Siler.Rddsiler gives the probability density function, psiler the cumulative density function, qsiler the quantile function, rsiler random draws, hsiler the hazard, chsiler the cumulative hazard, ssiler the survival, and nllsiler the negative log-likelihood.
hsiler(x, a) chsiler(x, a, x0 = 0) ssiler(x, a, x0 = 0) dsiler(x, a, x0 = 0) psiler(x, a, x0 = 0) qsiler(qvect, a, x0 = 0) rsiler(N, a, x0 = 0) nllsiler(a, x, x0 = 0)
| x | the ending point |
|---|---|
| a | parameterization vector |
| x0 | the initial point |
| qvect | vector of quantiles |
| N | number of observations |
A numeric vector of length equal to the input
The Siler hazard is
$$\lambda(x) = a_1 \exp(-a_2 \, x) + a_3 + a_4 \exp(a_5 \, x)$$
where \(a_i\) (index notation) is the parameter vector. The cumulative hazard is found by integrating the hazard from some initial point \(x_0\) to \(x\),
$$\Lambda(x_0,x) = -\frac{a_1}{a_2} (e^{-a_2 x} - e^{-a_2 x_0}) + a_3 (x-x_0) + \frac{a_4}{a_5} (e^{a_5 x} - e^{a_5 x_0})$$.

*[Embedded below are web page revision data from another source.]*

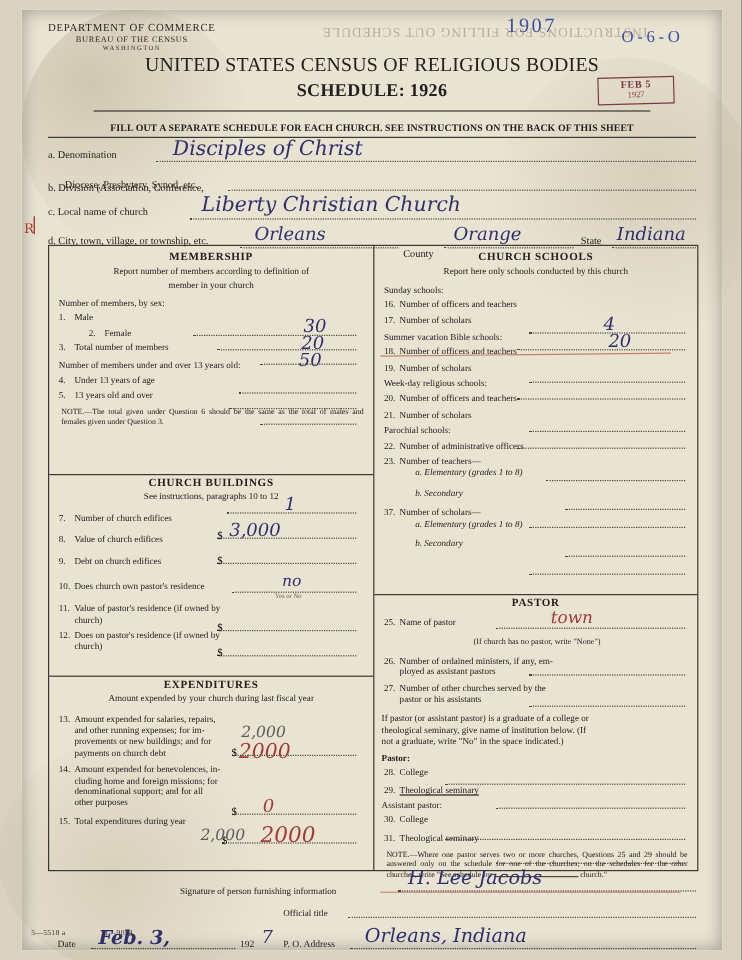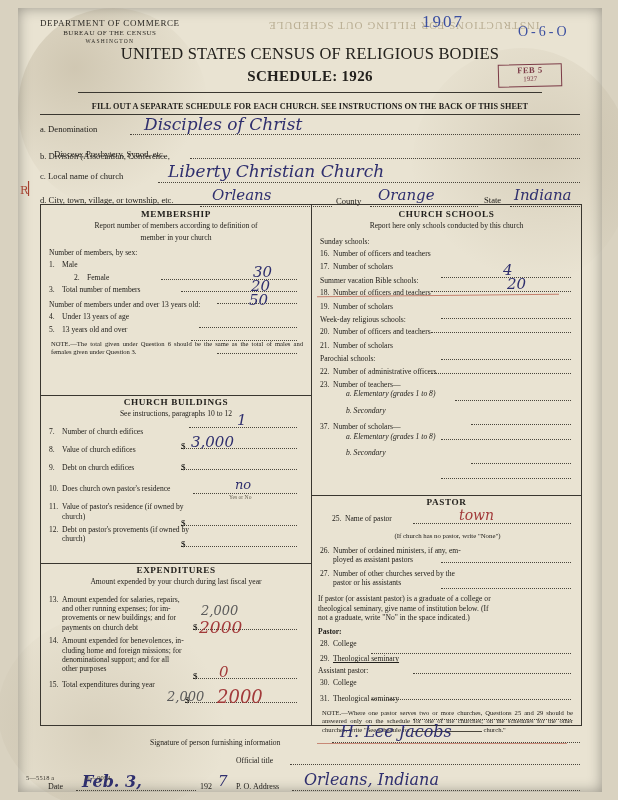"County" span.lab { top: 10px -> 20px }
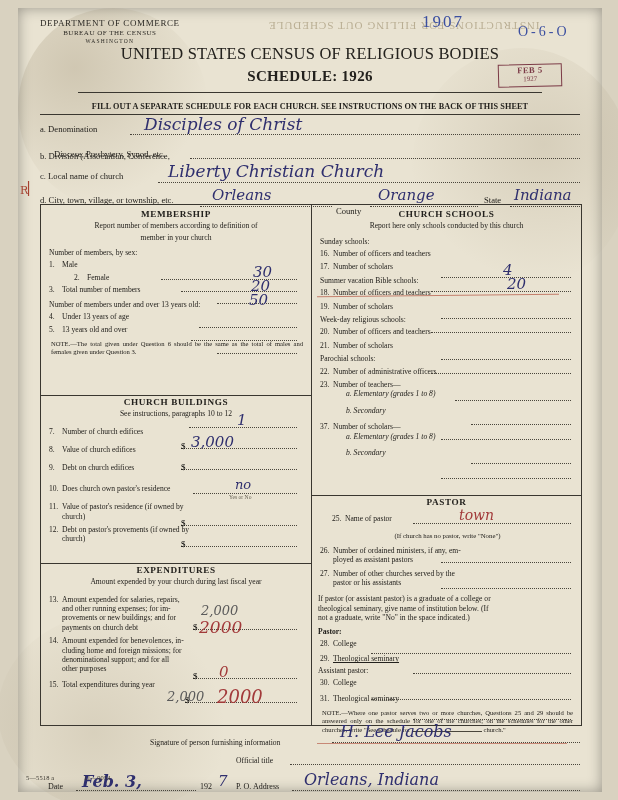"25. Name of pastor" div.q { margin-left: 12px -> none }
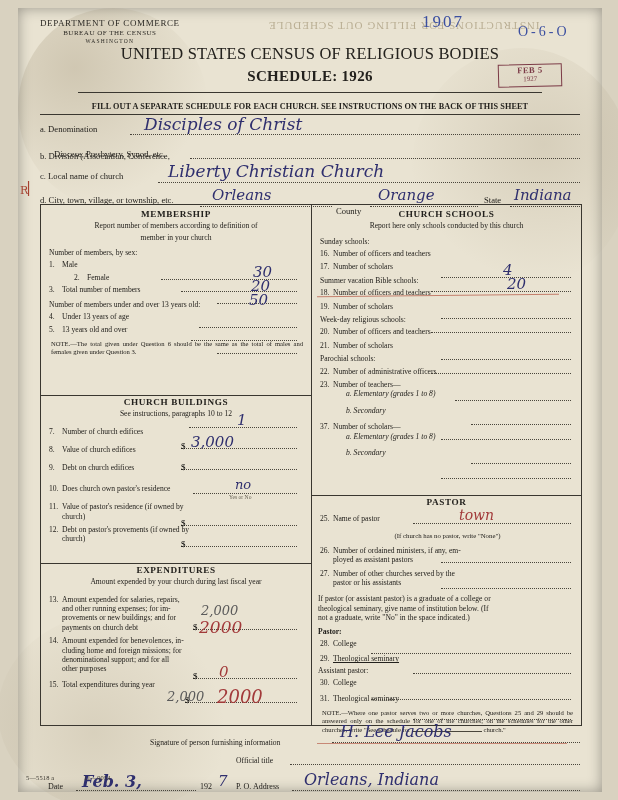"Debt on pastor's provements (if" span { text: Debt on pastor's provements -> Does on pastor's residence }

If \(x_0\) (optional) is not input it is set equal to 0. The survival and cumulative density function are, respectively,
$$S(x_0,x) = \exp(-\Lambda(x_0,x)) = \frac{S(0,x)}{S(0,x_0)} = \frac{S(x)}{S(x_0)}$$
and
$$F(x_0,x) = 1 - S(x_0,x)$$.
The probability density function is
$$f(x_0,x) = \frac{d}{dx} F(x_0,x) = \lambda(x) S(x_0,x)$$.